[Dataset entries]
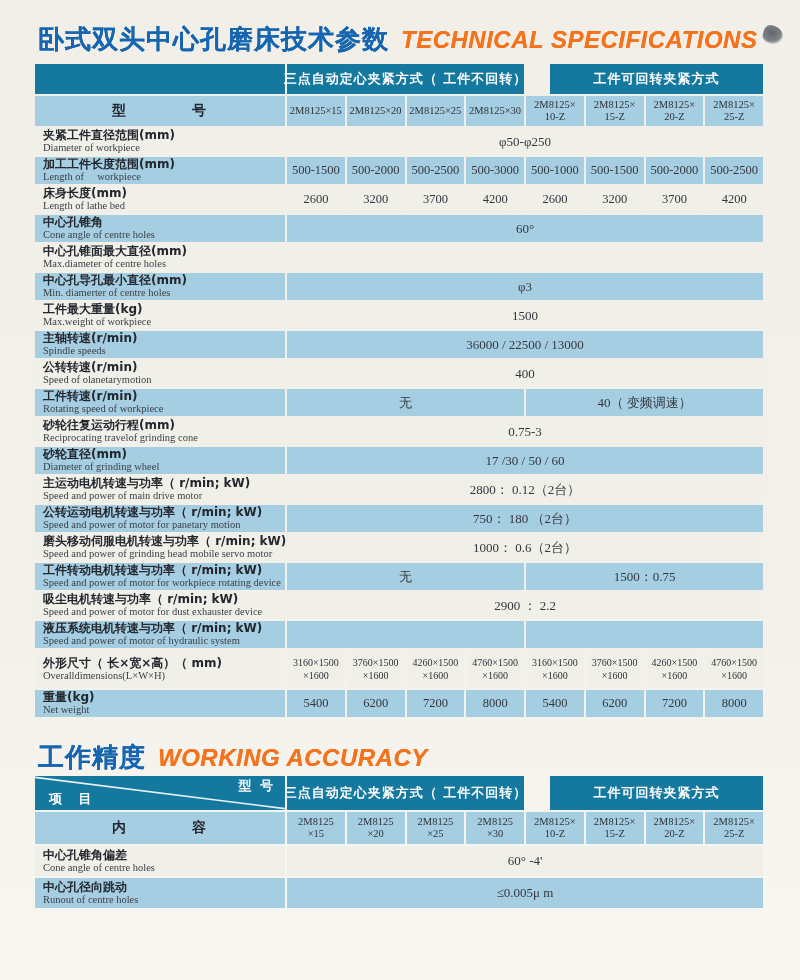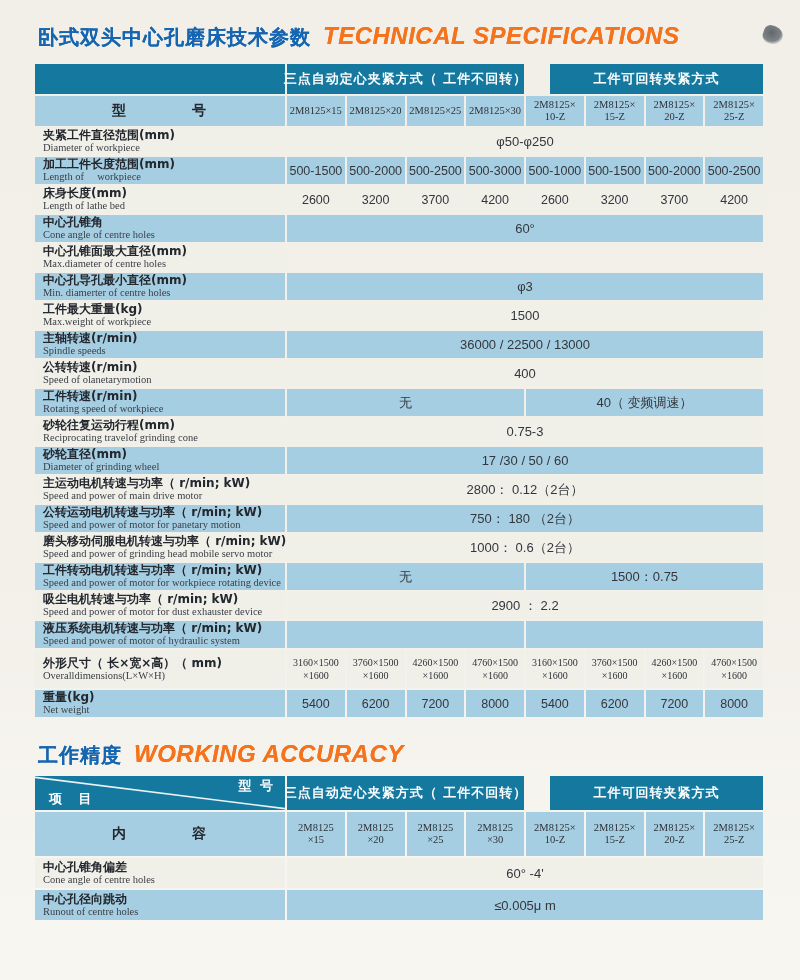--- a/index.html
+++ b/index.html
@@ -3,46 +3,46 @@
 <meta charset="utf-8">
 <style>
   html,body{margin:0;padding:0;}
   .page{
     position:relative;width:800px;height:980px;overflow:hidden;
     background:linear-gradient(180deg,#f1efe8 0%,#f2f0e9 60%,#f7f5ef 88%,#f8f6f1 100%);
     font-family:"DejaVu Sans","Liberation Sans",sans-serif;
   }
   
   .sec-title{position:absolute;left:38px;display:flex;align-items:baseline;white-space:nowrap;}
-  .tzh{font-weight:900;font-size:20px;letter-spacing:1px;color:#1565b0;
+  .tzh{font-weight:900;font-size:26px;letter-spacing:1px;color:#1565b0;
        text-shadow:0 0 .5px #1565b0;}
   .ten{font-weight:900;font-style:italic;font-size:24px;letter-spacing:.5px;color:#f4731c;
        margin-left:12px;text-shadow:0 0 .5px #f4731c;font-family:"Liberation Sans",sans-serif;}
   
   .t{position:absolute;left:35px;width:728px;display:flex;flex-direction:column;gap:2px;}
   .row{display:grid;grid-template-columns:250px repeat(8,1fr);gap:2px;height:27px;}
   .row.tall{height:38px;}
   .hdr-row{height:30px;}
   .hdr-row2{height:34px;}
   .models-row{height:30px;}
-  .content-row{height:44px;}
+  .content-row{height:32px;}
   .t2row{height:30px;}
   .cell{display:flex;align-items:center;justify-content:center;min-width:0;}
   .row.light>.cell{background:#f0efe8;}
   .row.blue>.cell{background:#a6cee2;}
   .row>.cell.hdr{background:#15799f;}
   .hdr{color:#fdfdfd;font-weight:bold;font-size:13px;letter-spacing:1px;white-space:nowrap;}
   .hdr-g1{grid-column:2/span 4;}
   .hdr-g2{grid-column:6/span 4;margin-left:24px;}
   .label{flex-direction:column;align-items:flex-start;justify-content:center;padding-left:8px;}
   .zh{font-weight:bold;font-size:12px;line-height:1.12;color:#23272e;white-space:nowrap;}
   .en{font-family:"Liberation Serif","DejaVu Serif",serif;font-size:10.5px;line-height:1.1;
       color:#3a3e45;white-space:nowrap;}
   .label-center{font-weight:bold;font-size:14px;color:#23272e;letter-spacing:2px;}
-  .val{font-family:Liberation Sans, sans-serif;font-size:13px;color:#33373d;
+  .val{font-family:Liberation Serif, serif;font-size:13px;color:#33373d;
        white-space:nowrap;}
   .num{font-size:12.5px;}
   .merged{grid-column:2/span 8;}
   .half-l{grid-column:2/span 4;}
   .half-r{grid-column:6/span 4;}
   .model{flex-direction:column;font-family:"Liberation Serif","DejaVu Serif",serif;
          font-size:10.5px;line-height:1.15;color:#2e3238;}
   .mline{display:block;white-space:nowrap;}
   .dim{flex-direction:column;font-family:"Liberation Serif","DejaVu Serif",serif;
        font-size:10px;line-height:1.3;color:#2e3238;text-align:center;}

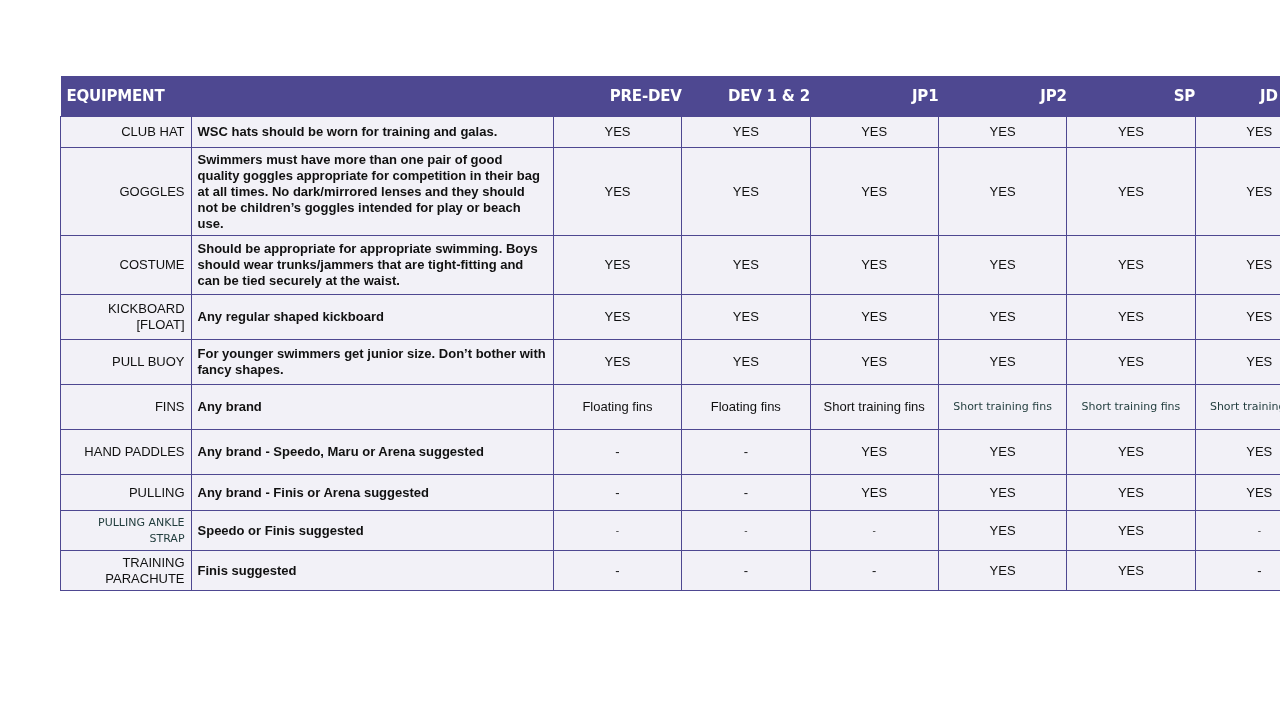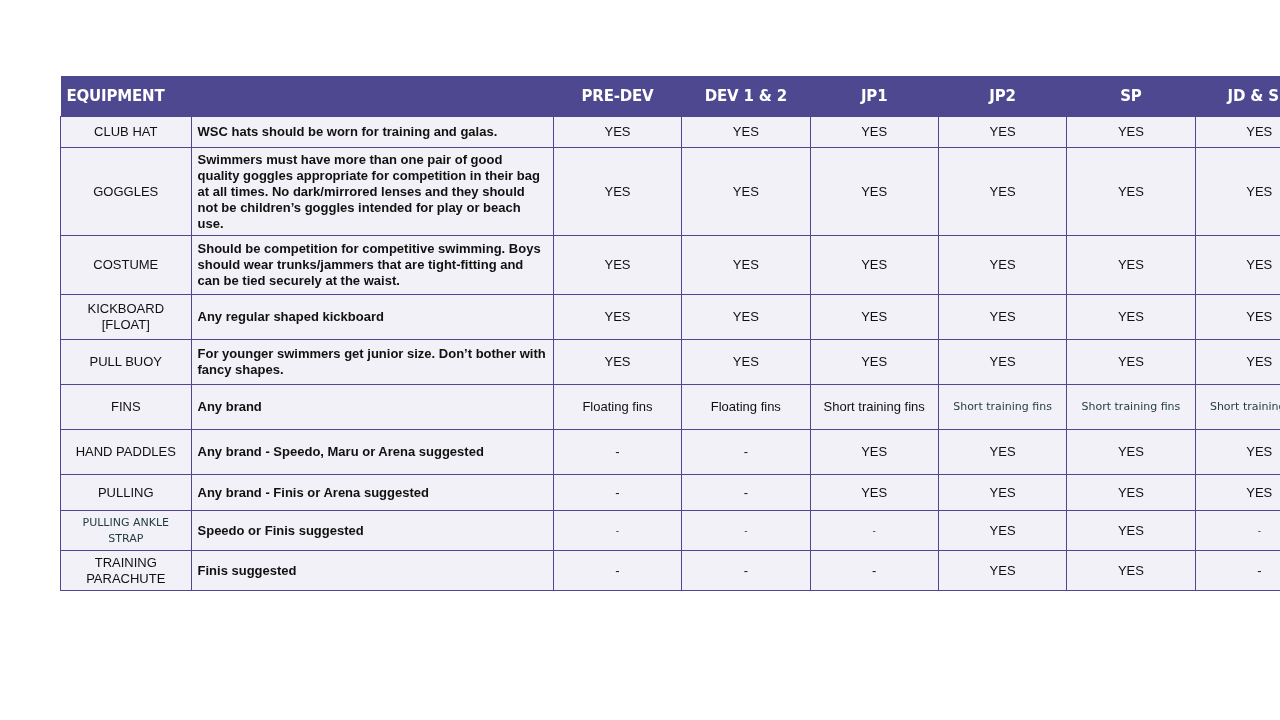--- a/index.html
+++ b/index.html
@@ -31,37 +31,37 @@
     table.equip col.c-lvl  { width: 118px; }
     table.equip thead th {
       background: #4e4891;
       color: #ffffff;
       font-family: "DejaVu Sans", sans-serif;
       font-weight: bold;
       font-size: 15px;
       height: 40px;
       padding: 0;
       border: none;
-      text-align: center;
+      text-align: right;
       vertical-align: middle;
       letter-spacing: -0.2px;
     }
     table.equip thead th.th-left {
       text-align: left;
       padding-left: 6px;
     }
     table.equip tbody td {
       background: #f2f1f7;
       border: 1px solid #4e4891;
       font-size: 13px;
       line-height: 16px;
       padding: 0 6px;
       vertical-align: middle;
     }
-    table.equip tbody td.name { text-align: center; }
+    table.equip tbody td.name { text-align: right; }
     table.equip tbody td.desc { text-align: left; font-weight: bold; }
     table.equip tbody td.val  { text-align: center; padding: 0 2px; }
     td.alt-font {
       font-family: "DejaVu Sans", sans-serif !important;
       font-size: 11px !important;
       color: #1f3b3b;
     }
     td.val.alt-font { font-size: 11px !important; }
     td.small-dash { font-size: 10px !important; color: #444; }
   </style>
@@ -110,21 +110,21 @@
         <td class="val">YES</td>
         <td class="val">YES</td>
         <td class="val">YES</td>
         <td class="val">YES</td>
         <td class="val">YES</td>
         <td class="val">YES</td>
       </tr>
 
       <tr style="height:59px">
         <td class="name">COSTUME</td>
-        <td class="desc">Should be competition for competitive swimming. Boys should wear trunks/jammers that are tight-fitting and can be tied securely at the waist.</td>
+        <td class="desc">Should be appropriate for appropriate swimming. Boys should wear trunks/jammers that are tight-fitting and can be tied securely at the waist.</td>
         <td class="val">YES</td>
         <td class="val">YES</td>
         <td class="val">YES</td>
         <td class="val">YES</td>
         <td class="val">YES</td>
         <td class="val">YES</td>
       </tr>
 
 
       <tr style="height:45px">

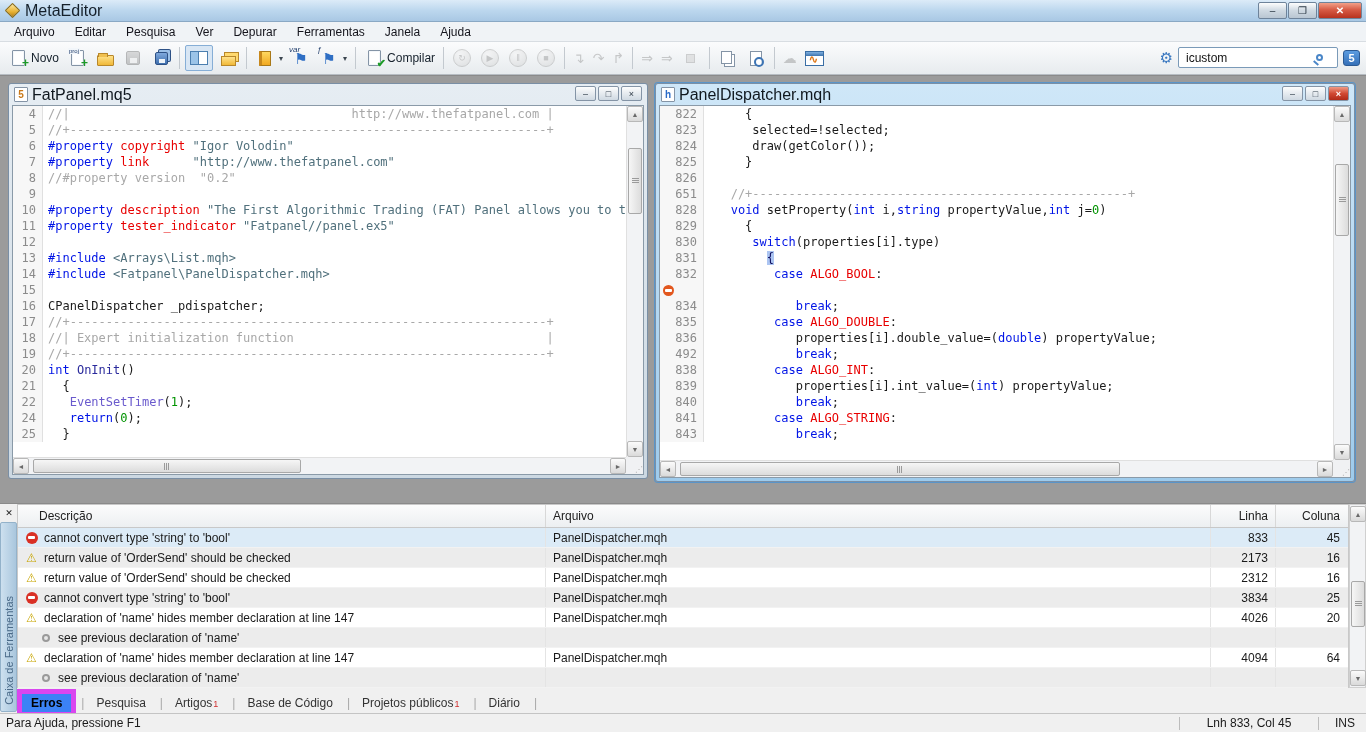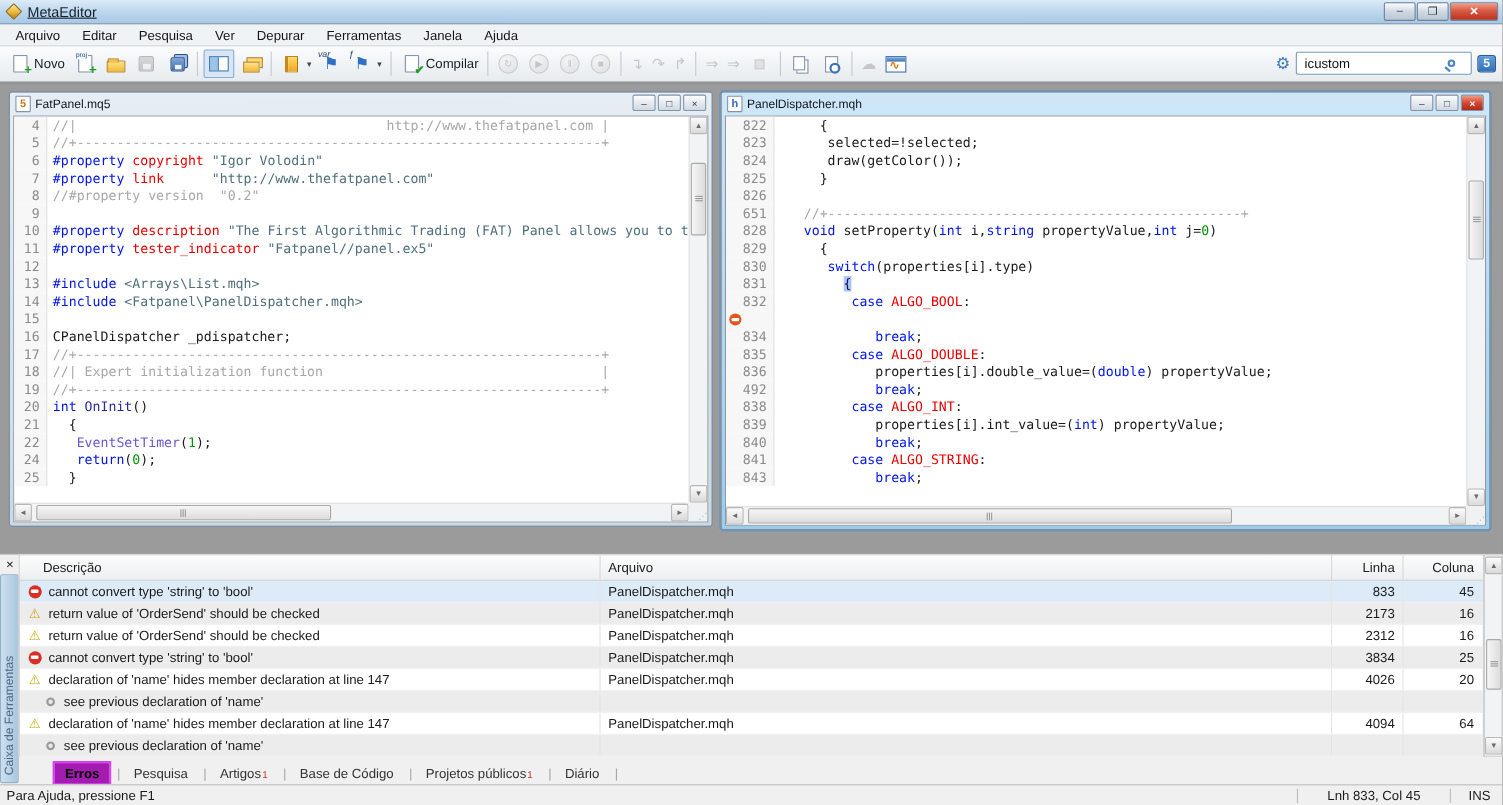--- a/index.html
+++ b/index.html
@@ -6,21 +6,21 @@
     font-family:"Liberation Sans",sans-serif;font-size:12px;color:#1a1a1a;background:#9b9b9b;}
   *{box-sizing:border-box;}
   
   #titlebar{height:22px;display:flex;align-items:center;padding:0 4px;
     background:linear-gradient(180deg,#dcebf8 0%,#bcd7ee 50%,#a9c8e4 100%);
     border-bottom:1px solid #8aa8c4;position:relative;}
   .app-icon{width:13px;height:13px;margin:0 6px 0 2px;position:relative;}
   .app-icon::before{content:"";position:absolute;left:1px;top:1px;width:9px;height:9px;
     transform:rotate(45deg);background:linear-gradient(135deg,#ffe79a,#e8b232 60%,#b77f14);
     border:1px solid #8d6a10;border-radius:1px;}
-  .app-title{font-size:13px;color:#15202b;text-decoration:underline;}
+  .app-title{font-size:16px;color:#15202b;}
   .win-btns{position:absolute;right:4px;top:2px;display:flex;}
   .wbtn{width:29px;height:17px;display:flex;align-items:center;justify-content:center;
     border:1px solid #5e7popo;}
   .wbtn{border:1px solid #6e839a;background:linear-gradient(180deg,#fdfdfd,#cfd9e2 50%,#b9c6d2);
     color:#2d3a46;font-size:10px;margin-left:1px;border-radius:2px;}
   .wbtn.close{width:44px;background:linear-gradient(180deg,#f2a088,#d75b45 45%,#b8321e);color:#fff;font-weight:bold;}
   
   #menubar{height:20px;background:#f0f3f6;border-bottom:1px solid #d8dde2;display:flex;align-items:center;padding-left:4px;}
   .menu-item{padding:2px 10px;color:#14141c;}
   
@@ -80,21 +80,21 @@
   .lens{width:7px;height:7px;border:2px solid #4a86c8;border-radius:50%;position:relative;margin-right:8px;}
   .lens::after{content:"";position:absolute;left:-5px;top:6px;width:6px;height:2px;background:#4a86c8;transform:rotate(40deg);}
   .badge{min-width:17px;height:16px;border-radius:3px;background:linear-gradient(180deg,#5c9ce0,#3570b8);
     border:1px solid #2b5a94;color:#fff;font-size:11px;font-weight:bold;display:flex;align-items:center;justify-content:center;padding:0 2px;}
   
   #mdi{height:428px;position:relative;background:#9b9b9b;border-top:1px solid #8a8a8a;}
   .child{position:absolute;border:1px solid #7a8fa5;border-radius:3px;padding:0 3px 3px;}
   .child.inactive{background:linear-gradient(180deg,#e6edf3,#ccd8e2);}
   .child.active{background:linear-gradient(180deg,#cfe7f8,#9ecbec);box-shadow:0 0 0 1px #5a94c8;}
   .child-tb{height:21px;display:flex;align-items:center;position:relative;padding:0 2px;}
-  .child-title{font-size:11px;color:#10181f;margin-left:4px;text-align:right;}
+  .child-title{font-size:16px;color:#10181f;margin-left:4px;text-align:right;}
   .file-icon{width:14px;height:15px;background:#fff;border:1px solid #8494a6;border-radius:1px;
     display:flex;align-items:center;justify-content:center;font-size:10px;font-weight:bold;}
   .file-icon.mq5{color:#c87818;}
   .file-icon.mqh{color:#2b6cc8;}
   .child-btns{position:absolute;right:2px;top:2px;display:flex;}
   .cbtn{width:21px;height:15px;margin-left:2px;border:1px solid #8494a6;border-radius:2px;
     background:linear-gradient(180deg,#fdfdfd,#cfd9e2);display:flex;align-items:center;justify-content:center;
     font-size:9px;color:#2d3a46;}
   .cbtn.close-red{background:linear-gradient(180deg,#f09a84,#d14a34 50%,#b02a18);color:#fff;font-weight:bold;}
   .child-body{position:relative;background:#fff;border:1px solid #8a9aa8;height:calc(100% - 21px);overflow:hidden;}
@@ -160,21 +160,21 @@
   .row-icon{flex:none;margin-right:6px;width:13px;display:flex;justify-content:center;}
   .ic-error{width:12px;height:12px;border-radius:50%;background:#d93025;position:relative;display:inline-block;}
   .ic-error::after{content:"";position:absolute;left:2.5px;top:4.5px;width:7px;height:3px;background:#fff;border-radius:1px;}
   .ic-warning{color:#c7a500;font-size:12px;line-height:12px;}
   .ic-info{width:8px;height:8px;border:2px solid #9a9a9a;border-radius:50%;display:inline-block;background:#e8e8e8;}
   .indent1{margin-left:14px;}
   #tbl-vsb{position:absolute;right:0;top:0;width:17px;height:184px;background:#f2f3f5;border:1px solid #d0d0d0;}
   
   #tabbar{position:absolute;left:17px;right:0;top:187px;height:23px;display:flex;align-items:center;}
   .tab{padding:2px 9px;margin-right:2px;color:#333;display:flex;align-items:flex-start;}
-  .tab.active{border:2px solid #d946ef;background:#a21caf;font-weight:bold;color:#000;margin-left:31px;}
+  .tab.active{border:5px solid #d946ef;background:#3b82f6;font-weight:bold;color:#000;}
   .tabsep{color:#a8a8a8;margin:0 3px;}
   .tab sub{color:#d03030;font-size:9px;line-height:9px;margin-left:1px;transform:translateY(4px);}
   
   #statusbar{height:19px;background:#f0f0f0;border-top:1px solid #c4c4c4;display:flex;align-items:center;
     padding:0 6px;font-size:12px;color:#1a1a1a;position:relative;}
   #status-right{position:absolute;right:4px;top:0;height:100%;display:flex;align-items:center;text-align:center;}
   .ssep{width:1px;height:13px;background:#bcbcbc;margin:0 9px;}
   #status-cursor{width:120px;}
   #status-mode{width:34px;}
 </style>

### Aim of the exercise
In the entries above, locate every line with the word "jammers" and copy it.

### Answer below
-        <td class="desc">Should be competition for competitive swimming. Boys should wear trunks/jammers that are tight-fitting and can be tied securely at the waist.</td>
+        <td class="desc">Should be appropriate for appropriate swimming. Boys should wear trunks/jammers that are tight-fitting and can be tied securely at the waist.</td>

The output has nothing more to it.